● YOUR GOAL
Keep each line of the material that includes "Gilded", and leave out the rest.

Content starts

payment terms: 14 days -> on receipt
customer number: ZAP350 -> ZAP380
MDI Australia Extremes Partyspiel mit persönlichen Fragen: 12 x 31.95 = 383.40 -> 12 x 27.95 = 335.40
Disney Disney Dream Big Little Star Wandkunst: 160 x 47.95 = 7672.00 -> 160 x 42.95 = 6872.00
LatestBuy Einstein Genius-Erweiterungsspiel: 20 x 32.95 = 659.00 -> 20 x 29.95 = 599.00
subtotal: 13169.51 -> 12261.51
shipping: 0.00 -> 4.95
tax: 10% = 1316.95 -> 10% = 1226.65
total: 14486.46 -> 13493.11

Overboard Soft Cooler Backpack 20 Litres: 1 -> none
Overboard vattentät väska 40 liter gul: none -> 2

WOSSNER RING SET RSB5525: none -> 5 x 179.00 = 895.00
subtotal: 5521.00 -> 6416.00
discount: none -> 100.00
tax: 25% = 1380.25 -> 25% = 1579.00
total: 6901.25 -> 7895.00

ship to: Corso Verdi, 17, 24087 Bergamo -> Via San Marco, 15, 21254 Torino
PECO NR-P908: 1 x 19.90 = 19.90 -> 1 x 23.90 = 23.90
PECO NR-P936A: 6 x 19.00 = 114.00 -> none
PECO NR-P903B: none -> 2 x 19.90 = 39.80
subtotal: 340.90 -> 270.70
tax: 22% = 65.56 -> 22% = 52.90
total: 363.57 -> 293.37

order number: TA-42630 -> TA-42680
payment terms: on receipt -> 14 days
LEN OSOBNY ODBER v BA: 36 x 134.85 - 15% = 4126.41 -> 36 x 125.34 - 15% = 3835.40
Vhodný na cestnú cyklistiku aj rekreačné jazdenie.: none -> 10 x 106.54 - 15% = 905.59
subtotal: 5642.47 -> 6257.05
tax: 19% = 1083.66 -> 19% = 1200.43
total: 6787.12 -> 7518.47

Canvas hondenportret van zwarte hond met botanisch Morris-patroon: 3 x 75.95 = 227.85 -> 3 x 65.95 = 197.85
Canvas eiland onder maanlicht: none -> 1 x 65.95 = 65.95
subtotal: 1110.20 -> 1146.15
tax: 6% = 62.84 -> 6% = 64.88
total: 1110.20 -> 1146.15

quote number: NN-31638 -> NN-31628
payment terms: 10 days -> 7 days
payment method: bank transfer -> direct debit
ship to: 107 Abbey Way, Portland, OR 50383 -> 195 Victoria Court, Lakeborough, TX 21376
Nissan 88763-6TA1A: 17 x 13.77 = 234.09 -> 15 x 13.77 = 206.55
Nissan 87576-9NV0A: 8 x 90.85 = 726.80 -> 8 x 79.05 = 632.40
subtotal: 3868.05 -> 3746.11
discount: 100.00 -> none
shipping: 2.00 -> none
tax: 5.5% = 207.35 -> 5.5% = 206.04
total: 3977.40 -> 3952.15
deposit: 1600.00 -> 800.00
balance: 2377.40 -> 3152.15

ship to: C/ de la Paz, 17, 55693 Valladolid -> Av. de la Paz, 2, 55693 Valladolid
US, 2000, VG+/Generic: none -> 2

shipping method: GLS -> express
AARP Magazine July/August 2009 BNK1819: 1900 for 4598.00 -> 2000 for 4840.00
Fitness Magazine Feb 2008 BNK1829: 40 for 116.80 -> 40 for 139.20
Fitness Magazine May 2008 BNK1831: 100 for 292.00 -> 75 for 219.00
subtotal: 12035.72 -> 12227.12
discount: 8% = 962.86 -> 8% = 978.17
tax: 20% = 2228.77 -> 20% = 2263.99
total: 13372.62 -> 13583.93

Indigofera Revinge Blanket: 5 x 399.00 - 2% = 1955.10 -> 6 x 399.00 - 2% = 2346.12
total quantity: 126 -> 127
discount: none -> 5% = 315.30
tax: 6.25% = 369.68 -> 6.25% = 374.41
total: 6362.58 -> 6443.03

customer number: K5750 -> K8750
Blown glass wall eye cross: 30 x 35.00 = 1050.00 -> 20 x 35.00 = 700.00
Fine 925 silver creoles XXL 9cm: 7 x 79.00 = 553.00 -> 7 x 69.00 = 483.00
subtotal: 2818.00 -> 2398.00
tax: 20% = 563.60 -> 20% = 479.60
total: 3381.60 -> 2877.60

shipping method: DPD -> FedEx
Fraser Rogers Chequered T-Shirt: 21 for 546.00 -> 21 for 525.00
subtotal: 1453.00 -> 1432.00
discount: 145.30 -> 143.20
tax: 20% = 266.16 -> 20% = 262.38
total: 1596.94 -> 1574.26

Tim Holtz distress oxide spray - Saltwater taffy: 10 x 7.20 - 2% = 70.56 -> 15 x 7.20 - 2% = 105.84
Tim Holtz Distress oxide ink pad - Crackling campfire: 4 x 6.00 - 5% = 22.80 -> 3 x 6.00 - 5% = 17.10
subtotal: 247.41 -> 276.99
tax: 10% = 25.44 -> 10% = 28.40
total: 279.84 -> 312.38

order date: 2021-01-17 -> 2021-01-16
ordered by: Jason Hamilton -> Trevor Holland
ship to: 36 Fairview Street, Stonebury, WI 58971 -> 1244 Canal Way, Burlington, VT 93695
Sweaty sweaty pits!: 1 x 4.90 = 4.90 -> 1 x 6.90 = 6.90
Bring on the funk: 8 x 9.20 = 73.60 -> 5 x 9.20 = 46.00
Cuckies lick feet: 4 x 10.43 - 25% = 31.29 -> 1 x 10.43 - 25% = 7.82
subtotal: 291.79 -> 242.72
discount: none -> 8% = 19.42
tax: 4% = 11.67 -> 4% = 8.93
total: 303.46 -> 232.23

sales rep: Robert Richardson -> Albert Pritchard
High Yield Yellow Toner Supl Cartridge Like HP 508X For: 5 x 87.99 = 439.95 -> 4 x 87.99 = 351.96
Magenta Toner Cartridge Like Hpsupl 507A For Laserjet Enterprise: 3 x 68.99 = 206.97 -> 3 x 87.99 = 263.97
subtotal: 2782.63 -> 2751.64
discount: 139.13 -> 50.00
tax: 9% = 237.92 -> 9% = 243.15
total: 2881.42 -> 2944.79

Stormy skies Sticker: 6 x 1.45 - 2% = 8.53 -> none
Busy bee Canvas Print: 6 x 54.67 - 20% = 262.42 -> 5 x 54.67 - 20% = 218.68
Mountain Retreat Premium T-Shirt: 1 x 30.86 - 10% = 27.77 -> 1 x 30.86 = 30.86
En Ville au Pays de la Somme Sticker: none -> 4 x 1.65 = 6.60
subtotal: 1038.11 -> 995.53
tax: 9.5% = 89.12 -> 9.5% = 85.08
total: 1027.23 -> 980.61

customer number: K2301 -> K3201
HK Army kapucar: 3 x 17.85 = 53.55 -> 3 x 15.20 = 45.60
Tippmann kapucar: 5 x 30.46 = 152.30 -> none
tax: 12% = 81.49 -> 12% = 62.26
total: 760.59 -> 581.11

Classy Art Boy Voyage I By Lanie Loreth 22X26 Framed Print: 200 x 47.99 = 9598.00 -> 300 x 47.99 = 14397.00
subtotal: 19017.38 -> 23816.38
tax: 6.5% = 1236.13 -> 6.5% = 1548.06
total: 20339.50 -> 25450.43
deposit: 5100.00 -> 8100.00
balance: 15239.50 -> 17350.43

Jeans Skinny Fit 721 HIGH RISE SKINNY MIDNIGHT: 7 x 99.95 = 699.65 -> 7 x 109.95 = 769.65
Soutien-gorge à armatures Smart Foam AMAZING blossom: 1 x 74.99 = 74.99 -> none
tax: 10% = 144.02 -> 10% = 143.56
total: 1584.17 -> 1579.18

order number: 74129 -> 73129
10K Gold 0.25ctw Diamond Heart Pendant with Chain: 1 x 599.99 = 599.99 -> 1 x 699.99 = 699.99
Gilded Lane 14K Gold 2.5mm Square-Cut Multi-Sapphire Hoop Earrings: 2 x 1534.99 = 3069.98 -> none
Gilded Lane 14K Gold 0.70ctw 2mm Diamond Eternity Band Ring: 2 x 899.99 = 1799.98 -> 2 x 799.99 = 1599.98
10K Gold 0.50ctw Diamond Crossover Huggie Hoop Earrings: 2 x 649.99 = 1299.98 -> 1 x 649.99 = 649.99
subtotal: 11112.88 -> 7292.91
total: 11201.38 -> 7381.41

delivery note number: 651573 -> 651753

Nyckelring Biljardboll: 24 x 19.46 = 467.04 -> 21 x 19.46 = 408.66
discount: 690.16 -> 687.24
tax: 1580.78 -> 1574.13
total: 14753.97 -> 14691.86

Content ends

● WORKED SOLUTION
Gilded Lane 14K Gold 2.5mm Square-Cut Multi-Sapphire Hoop Earrings: 2 x 1534.99 = 3069.98 -> none
Gilded Lane 14K Gold 0.70ctw 2mm Diamond Eternity Band Ring: 2 x 899.99 = 1799.98 -> 2 x 799.99 = 1599.98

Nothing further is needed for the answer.